> **Instructions to follow**: Without the pictures, set down everything in the listing exactly.

> **Exercise material**:
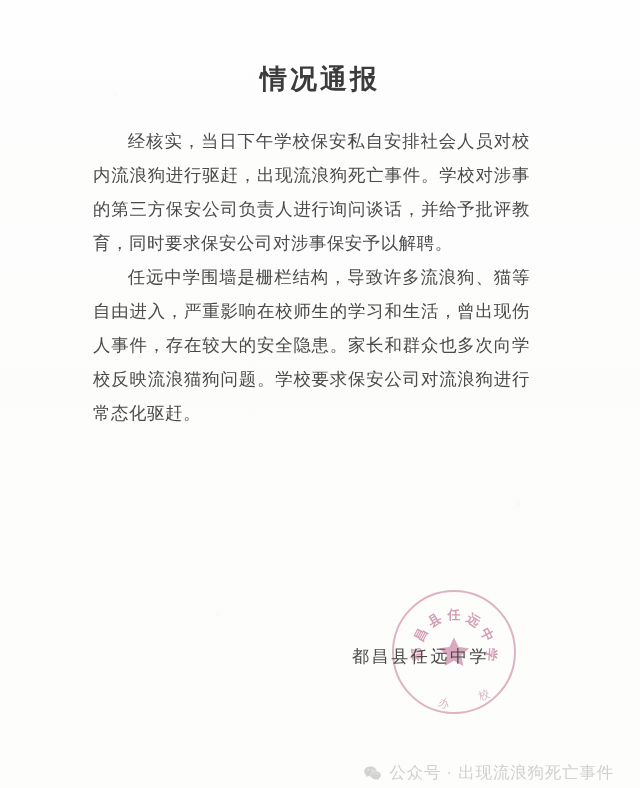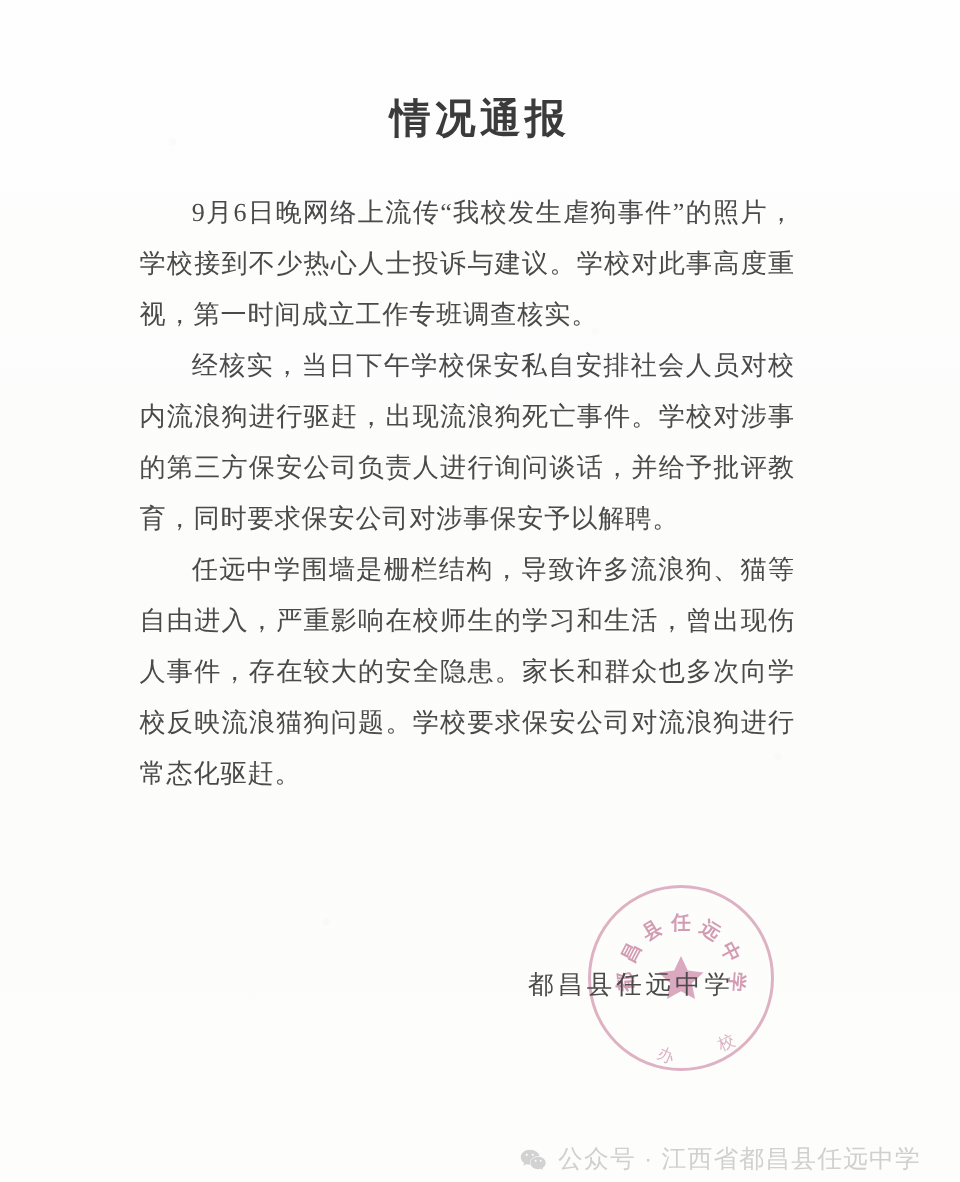"9月6日晚网络上流传“我校发生虐狗事件”的照片，学校接到不少热心人士投诉与建议。" p.para { html: <p>9月6日晚网络上流传“我校发生虐狗事件”的照片，学校接到不少热心人士投诉与建议。学校对此事高度重视，第一时间成立工作专班调查核实。</p> -> none }
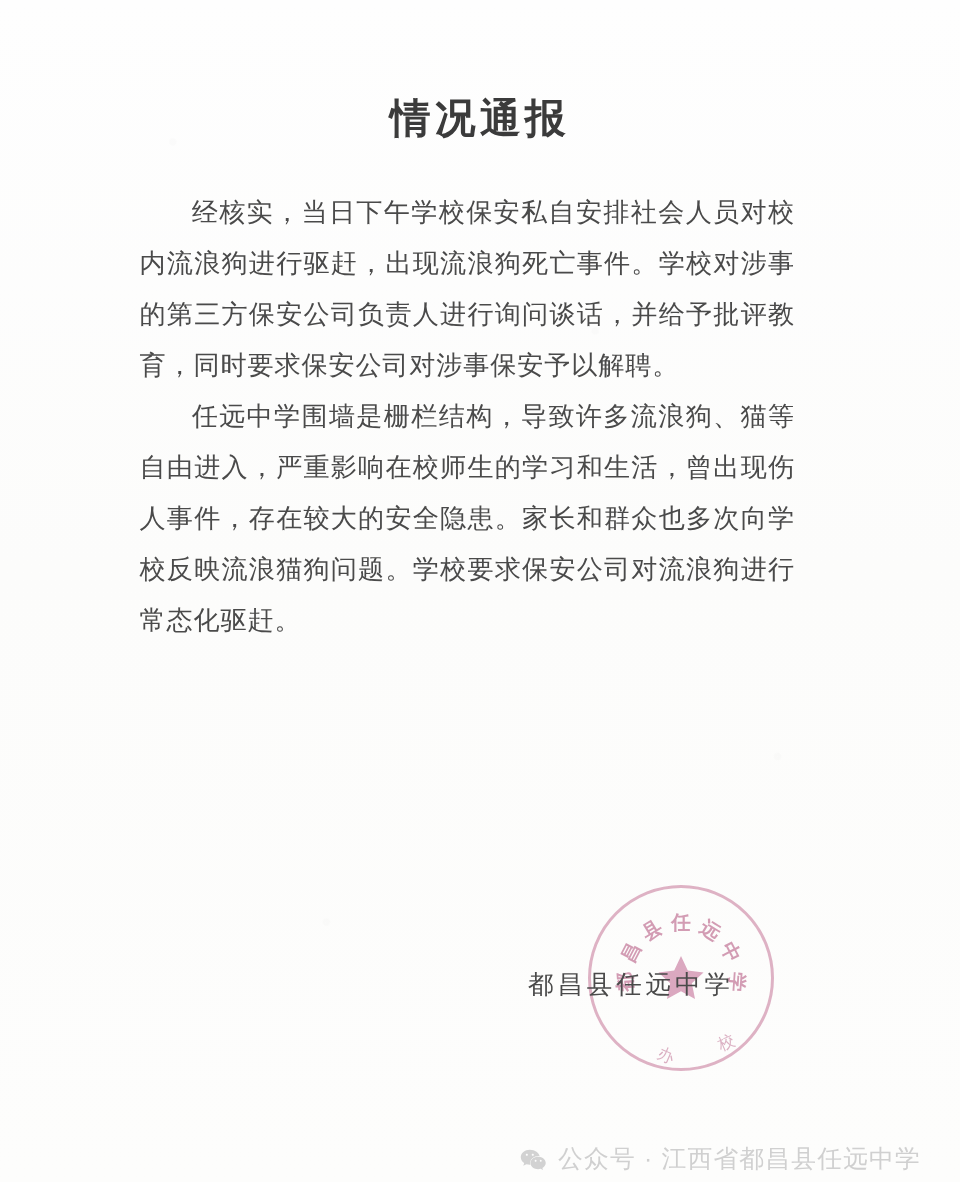"公众号 · 江西省都昌县任远中学" span.footer-text { text: 江西省都昌县任远中学 -> 出现流浪狗死亡事件 }
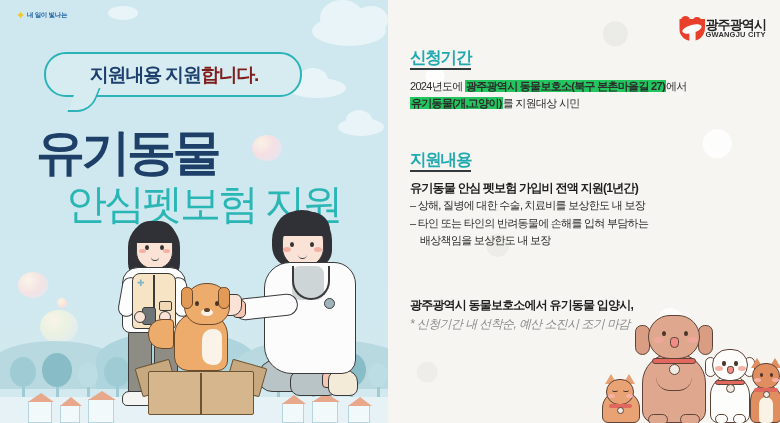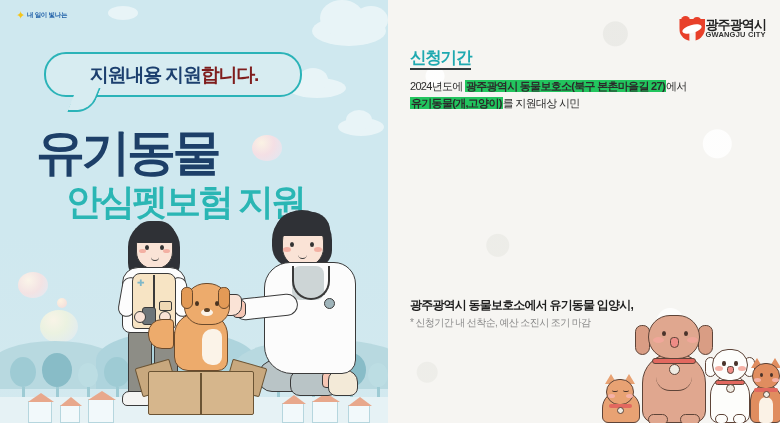"지원내용" div.sec { html: none -> <div> <div>지원내용</div> <div> <div>유기동물 안심 펫보험 가입비 전액 지원(1년간)</div> <div>– 상해, 질병에 대한 수술, 치료비를 보상한도 내 보장</div> <div>– 타인 또는 타인의 반려동물에 손해를 입혀 부담하는</div> <div>배상책임을 보상한도 내 보장</div> </div> </div> }
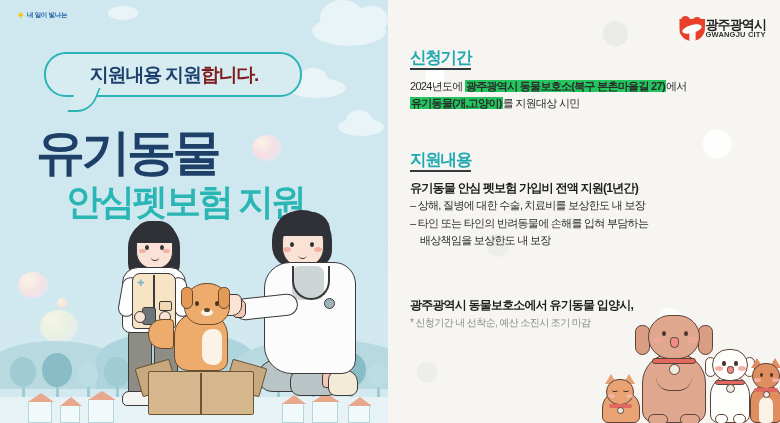"안심펫보험 지원" .headline .h2 { font-size: 36px -> 41px; font-weight: bold -> normal }
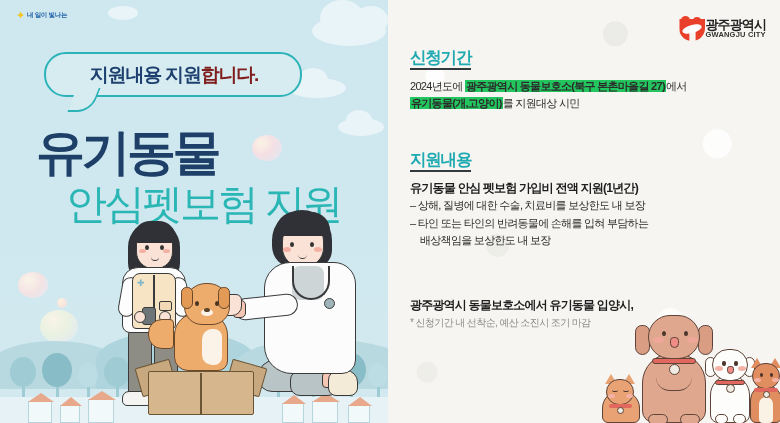"* 신청기간 내 선착순, 예산" .note { font-size: 10px -> 12px; font-style: none -> italic }
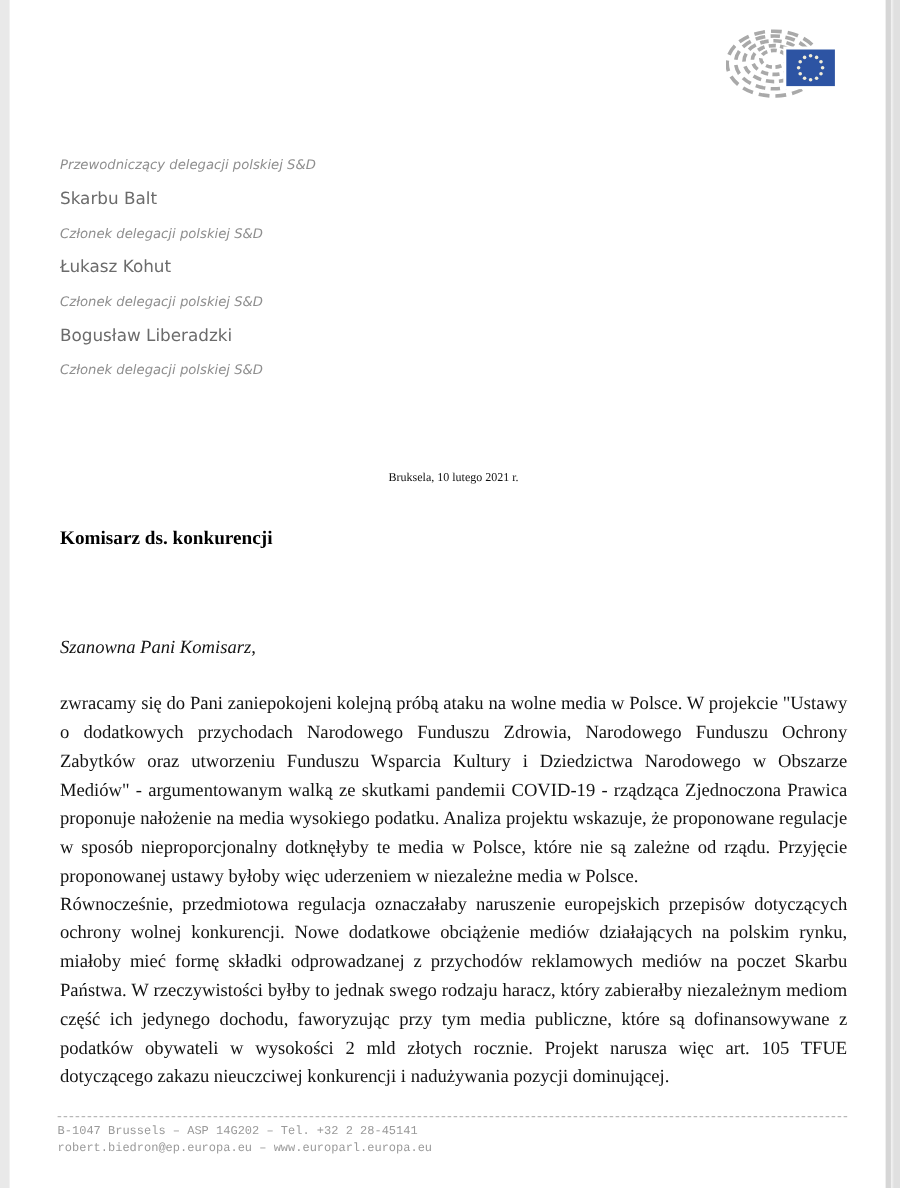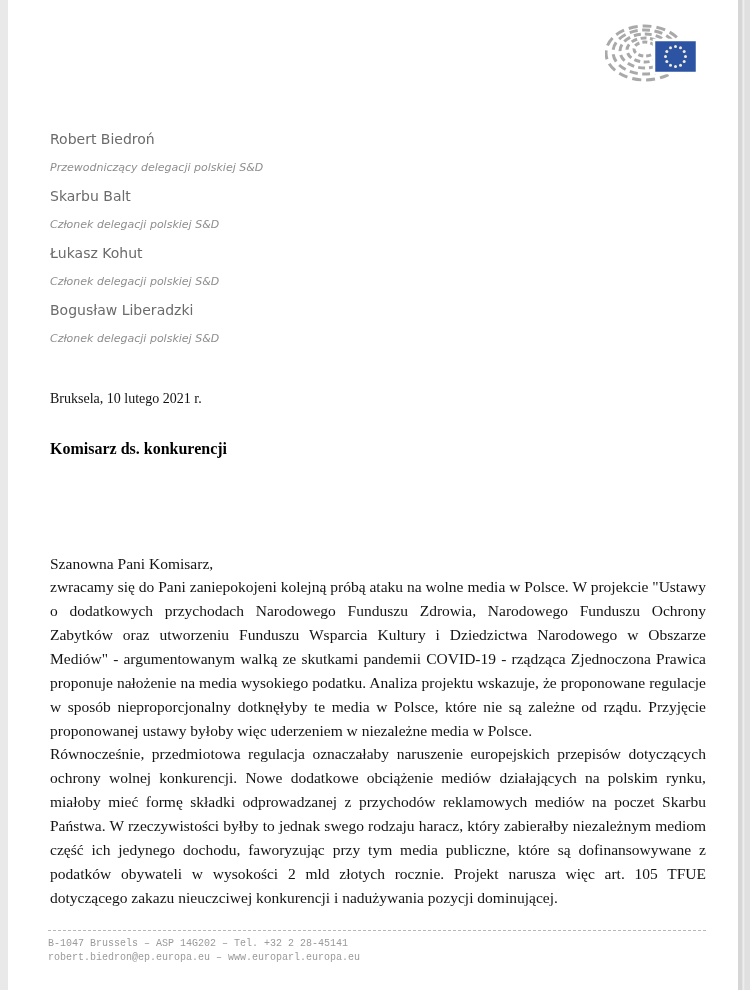"Robert Biedroń" div.sender-name { html: <div>Robert Biedroń</div> -> none }
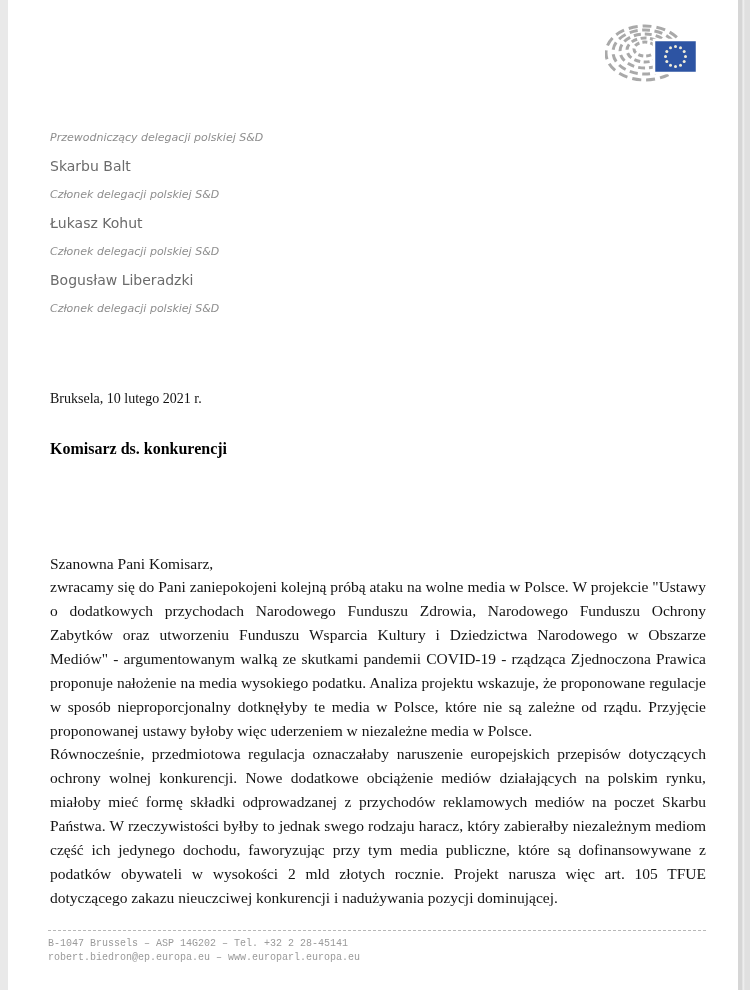"Bruksela, 10 lutego 2021 r." .date-line { font-size: 14px -> 10px; text-align: left -> center }
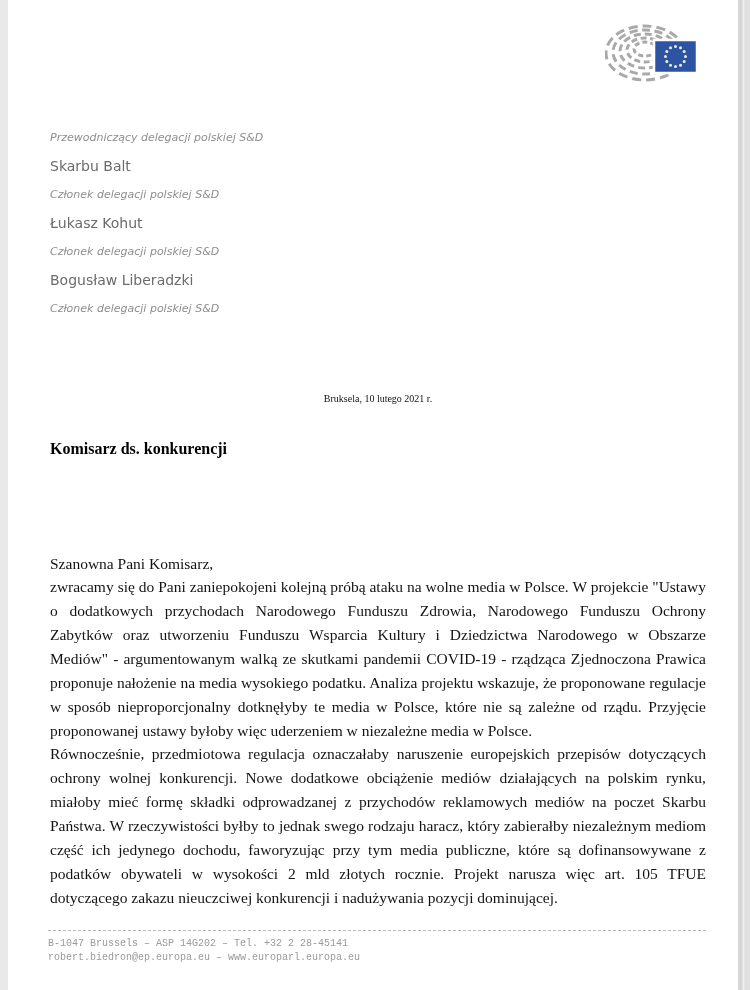"Szanowna Pani Komisarz," .salutation { font-style: none -> italic; margin-top: 24px -> none }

> **Answer to this problem**:
"9月6日晚网络上流传“我校发生虐狗事件”的照片，学校接到不少热心人士投诉与建议。" p.para { html: <p>9月6日晚网络上流传“我校发生虐狗事件”的照片，学校接到不少热心人士投诉与建议。学校对此事高度重视，第一时间成立工作专班调查核实。</p> -> none }
"公众号 · 江西省都昌县任远中学" span.footer-text { text: 江西省都昌县任远中学 -> 出现流浪狗死亡事件 }
"지원내용" div.sec { html: none -> <div> <div>지원내용</div> <div> <div>유기동물 안심 펫보험 가입비 전액 지원(1년간)</div> <div>– 상해, 질병에 대한 수술, 치료비를 보상한도 내 보장</div> <div>– 타인 또는 타인의 반려동물에 손해를 입혀 부담하는</div> <div>배상책임을 보상한도 내 보장</div> </div> </div> }
"안심펫보험 지원" .headline .h2 { font-size: 36px -> 41px; font-weight: bold -> normal }
"* 신청기간 내 선착순, 예산" .note { font-size: 10px -> 12px; font-style: none -> italic }
"Robert Biedroń" div.sender-name { html: <div>Robert Biedroń</div> -> none }
"Bruksela, 10 lutego 2021 r." .date-line { font-size: 14px -> 10px; text-align: left -> center }
"Szanowna Pani Komisarz," .salutation { font-style: none -> italic; margin-top: 24px -> none }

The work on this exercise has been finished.